Wir lassen uns nicht irritieren und wenig später bessert sich das Wetter und ab Mittag werden wir - wenn auch bei einer leichten Briese - mit Sonne verwöhnt. Gegen Mittag treffen auch Silke und Kai ein, die mit dem PKW aus Kiel gekommen sind um mit uns Pizza essen zu gehen. Nach einem kleinen Schnack setzt Susanne das Kaffeewasser auf und pünktlich als der Kessel pfeift treffen Hans und Anita ein. Den Nachmittag verbringen wir in ruhiger Runde. Lediglich Susanne und Silke brechen noch einmal zum Rundständerdrehen auf. Den Tag beenden wir mit der geplanten - und lang ersehnten - Pizza und noch einem Bierchen bei Hans und Anita im WoMo während Kai und Silke schon wieder auf dem Weg nach Kiel sind.

Nach einer sternenklaren Nacht beginnt der Sonntag mit Sonnenschein und ich nutze das Wetter um die am Vortag begonnene WoMo-Außenreinigung zu beenden. Zum Ausgleich für diese harte Arbeit gönne ich Clea und mir eine Runde mit dem Fahrrad über den Strand. Bei unserer Rückkehr treffen wir an der Rezeption auf Georg womit unsere Runde dann komplett ist. Leider verabschiedet sich mit Georgs Eintreffen die Sonne und der Wind frischt weiter auf. Richtig übel wird es aber erst gegen 22:00 Uhr als das erste Gewitter mit kräftigen Schauern aufzieht. Über Nacht kommen und gehen die Gewitter und der Schlaf wird öfter mal unterbrochen.

Wie die Nacht war, so beginnt auch der Tag. Allerdings lässt der Regen etwas nach - dafür nimmt der Wind zu. Na gut, das mit dem nachlassenden Regen war wohl nichts. Gerade als ich am Mittag 50 Meter mit den Hunden gegangen wird, setzt der Regen wieder so ein wie wir ihn im Norden lieben. Er fällt nämlich fast waagerecht, nur ein ganz bisschen geneigt. Nachdem ich weitere 10 Meter gegangen bin schwimme ich ganz gemütlich in meinen Schuhen und die Hunde schauen mich nach dem Motto "Müssen wir wirklich noch weiter gehen ?" an. Einige Stunden später sind die Hunde und ich wieder trocken und wir nehmen einen erneuten Anlauf für einen Spaziergang. Diesmal bin ich jedoch schlauer und entferne mich nicht zu weit vom WoMo. Was soll ich sagen - dies war ein kluger Entschluss. Gerade als ich die WoMo-Tür wieder von Innen geschlossen habe, gibt es die nächste Sintflut. Den Tag beenden wir - nachdem wir nun auch mit Georg beim Italiener waren - mit einem Gläschen Ouzo.

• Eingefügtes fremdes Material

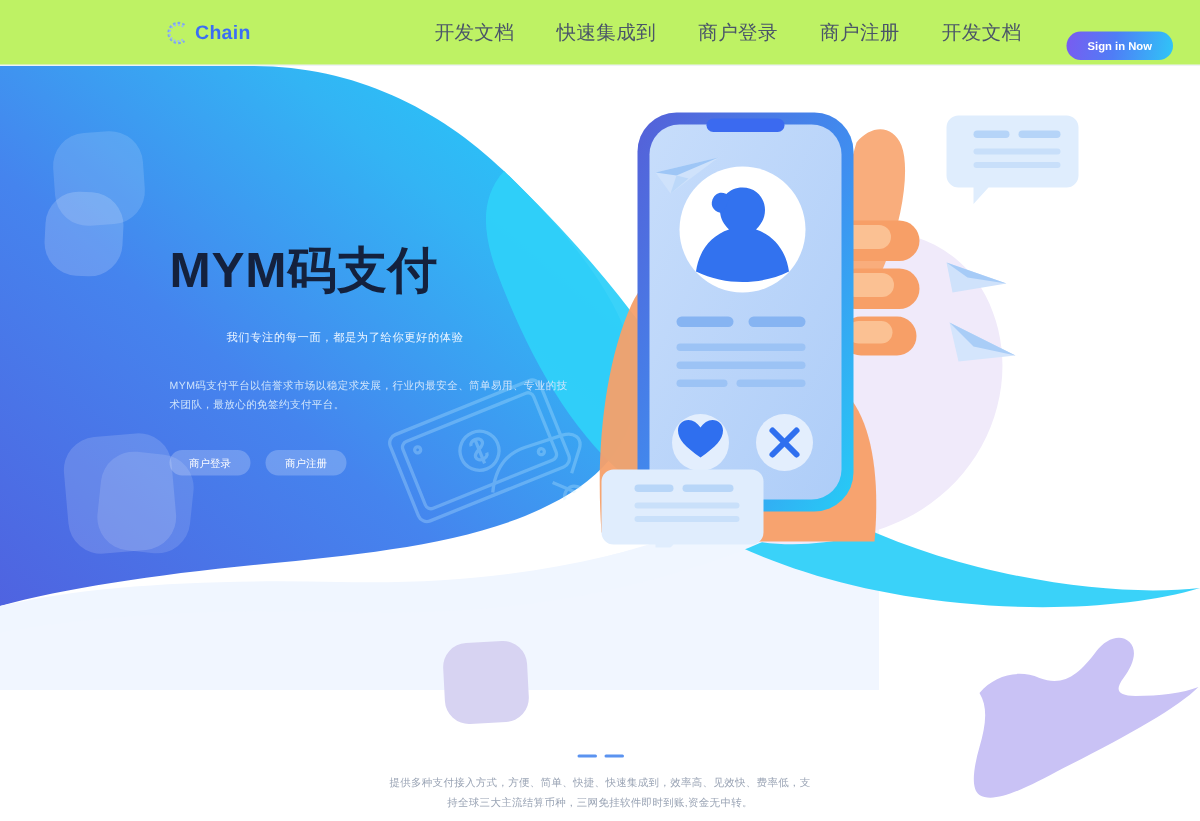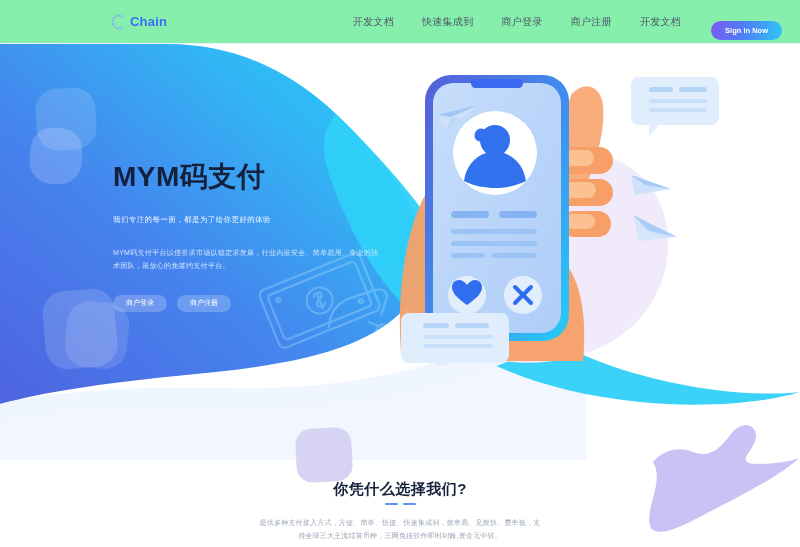--- a/index.html
+++ b/index.html
@@ -18,49 +18,49 @@
   
   .deco-sq { position:absolute; border-radius:22px; }
   .sq-a { left:36px;  top:88px;  width:60px;  height:62px;  background:rgba(255,255,255,0.14); transform:rotate(-4deg); }
   .sq-b { left:30px;  top:128px; width:52px;  height:56px;  background:rgba(255,255,255,0.18); transform:rotate(3deg); }
   .sq-c { left:44px;  top:290px; width:72px;  height:78px;  background:rgba(255,255,255,0.15); transform:rotate(-5deg); }
   .sq-d { left:66px;  top:302px; width:62px;  height:66px;  background:rgba(255,255,255,0.13); transform:rotate(6deg); }
 
   
   .navbar {
     position:absolute; left:0; top:0; width:800px; height:44px;
-    background:#86efac; z-index:40;
+    background:#bef264; z-index:40;
     display:flex; align-items:center;
     border-bottom:1px solid #eef2f7;
   }
   .brand { display:flex; align-items:center; margin-left:110px; }
   .brand-mark { width:18px; height:18px; margin-right:2px; }
   .brand-text { font-size:13px; font-weight:bold; color:#3b6ef5; letter-spacing:0.2px; }
   .nav-links { display:flex; align-items:center; margin-left:auto; margin-right:18px; }
   .nav-link {
-    font-size:10px; color:#4a5568; margin-left:28px;
+    font-size:13px; color:#4a5568; margin-left:28px;
     cursor:pointer; white-space:nowrap; letter-spacing:0.3px;
   }
   .nav-link:first-child { margin-left:0; }
   .signin-btn {
     margin-left:30px; height:19px; padding:0 14px;
     border-radius:10px; border:none; cursor:pointer;
     background:linear-gradient(100deg,#7a5bf0 0%,#4f7df6 45%,#2fc6f7 100%);
     color:#fff; font-size:7.5px; font-weight:bold;
     display:flex; align-items:center; justify-content:center;
     font-family:"Liberation Sans", sans-serif; white-space:nowrap;margin-top:17px;
   }
 
   
   .hero-text { position:absolute; left:113px; top:162px; width:300px; z-index:20; }
   .hero-title {
-    font-size:28px; font-weight:bold; color:#14213d;
+    font-size:33px; font-weight:bold; color:#14213d;
     letter-spacing:0.5px; line-height:1.1;
   }
-  .hero-sub { margin-top:22px; font-size:7.5px; color:#eaf4ff; letter-spacing:0.4px; }
+  .hero-sub { margin-top:22px; font-size:7.5px; color:#eaf4ff; letter-spacing:0.4px;margin-left:38px; }
   .hero-desc {
     margin-top:22px; font-size:7px; color:#cfe4fb;
     line-height:1.85; letter-spacing:0.3px; width:272px;
   }
   .hero-btns { margin-top:22px; display:flex; }
   .hero-btn {
     height:17px; padding:0 13px; border-radius:9px; border:none; cursor:pointer;
     background:rgba(255,255,255,0.22); color:#ffffff;
     font-size:7px; display:flex; align-items:center; justify-content:center;
     margin-right:10px; font-family:"Liberation Sans", sans-serif;
@@ -287,20 +287,19 @@
   <div class="purple-sq"></div>
 
   <svg class="purple-arrow" width="155" height="127" viewBox="0 0 155 127">
     <path d="M8,42 C18,30 34,26 48,32 C64,38 74,30 86,14
              C92,6 102,2 108,8 C114,14 110,24 104,32
              C98,40 100,44 112,44 C128,44 144,42 154,38
              C140,52 104,72 64,92 C38,106 18,116 8,110
              C2,106 4,92 8,78 C12,64 14,52 8,42 Z" fill="#c9c2f5"></path>
   </svg>
 
-  <div class="feat-title">你凭什么选择我们?</div>
   <div class="feat-div">
     <i></i>
     <i></i>
   </div>
   <div class="feat-desc">提供多种支付接入方式，方便、简单、快捷、快速集成到，效率高、见效快、费率低，支持全球三大主流结算币种，三网免挂软件即时到账,资金无中转。</div>
 
 </div>
 
 </body></html>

Der 03. Oktober beginnt mit Sonnenschein. Allerdings wollte uns der Wettergott wohl nur eine Falle stellen. Die Hunderunde wird begleitet von Donnergrollen und während des Frühstücks prasselt es bereits wieder auf das WoMo hernieder. Kaum verlassen wir den Campingplatz, strahlt die Sonne vom Himmel. Allerdings fängt es einige Kilometer später wieder an zu regnen und bei wechselhaften Wetter erreichen wir gegen 14:00 Uhr wieder Kiel.